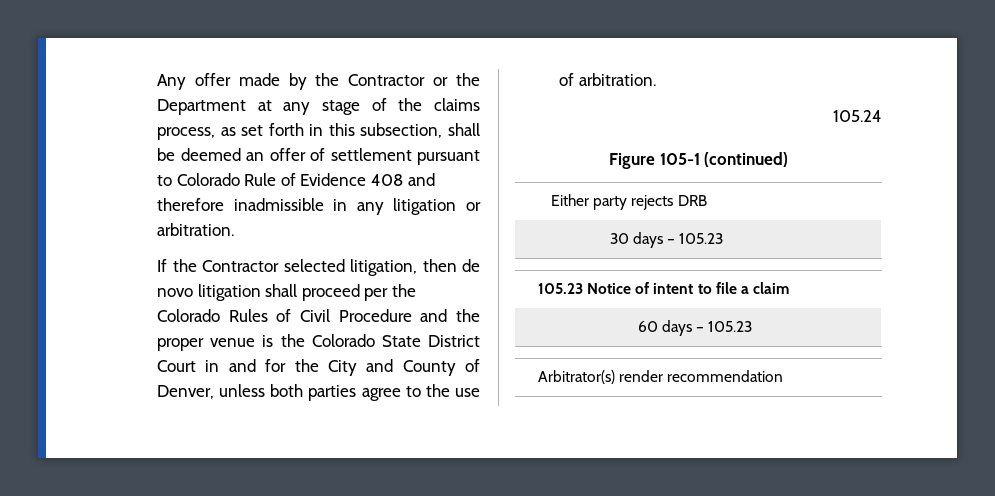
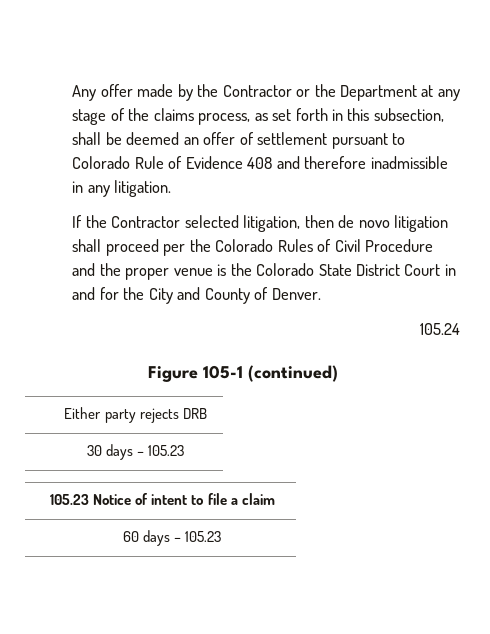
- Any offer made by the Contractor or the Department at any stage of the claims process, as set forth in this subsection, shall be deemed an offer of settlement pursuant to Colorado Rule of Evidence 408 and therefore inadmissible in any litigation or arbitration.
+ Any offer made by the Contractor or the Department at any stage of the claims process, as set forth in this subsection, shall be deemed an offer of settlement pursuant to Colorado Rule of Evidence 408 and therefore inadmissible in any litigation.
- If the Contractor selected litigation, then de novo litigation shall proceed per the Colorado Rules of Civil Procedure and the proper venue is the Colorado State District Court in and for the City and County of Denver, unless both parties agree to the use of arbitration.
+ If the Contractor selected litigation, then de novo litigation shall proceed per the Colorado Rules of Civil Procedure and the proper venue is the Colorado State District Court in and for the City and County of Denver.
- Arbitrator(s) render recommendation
* * *
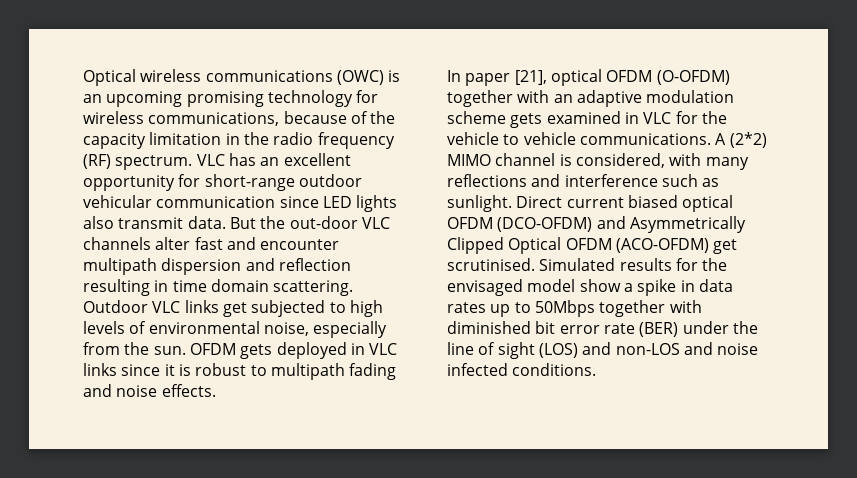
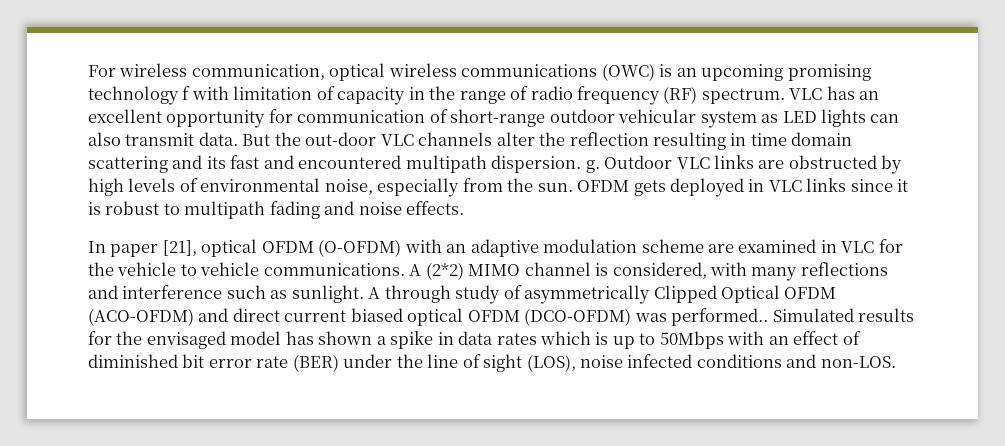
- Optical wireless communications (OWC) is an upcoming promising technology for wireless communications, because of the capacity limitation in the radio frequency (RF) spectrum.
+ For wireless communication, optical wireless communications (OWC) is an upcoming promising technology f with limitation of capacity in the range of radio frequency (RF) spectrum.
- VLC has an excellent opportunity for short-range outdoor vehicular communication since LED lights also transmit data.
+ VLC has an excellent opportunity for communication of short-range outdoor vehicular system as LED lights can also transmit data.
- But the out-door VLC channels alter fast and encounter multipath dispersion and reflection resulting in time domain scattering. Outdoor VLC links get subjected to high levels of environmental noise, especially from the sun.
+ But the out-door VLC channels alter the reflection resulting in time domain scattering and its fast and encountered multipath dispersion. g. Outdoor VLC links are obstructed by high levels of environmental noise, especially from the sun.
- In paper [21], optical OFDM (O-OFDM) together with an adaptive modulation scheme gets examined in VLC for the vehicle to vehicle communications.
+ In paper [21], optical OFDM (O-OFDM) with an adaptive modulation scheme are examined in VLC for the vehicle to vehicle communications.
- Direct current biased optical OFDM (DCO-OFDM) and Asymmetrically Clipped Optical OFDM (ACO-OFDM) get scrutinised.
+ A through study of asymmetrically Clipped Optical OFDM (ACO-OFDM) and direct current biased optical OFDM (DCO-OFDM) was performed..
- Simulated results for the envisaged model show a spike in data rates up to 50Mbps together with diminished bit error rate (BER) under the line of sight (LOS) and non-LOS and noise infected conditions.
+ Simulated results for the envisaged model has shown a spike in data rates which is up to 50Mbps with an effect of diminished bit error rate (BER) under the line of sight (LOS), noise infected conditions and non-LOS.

--- About this task ---
Identify every line above that includes the word "time", and show those lines.

--- Exercise answer ---
- But the out-door VLC channels alter fast and encounter multipath dispersion and reflection resulting in time domain scattering. Outdoor VLC links get subjected to high levels of environmental noise, especially from the sun.
+ But the out-door VLC channels alter the reflection resulting in time domain scattering and its fast and encountered multipath dispersion. g. Outdoor VLC links are obstructed by high levels of environmental noise, especially from the sun.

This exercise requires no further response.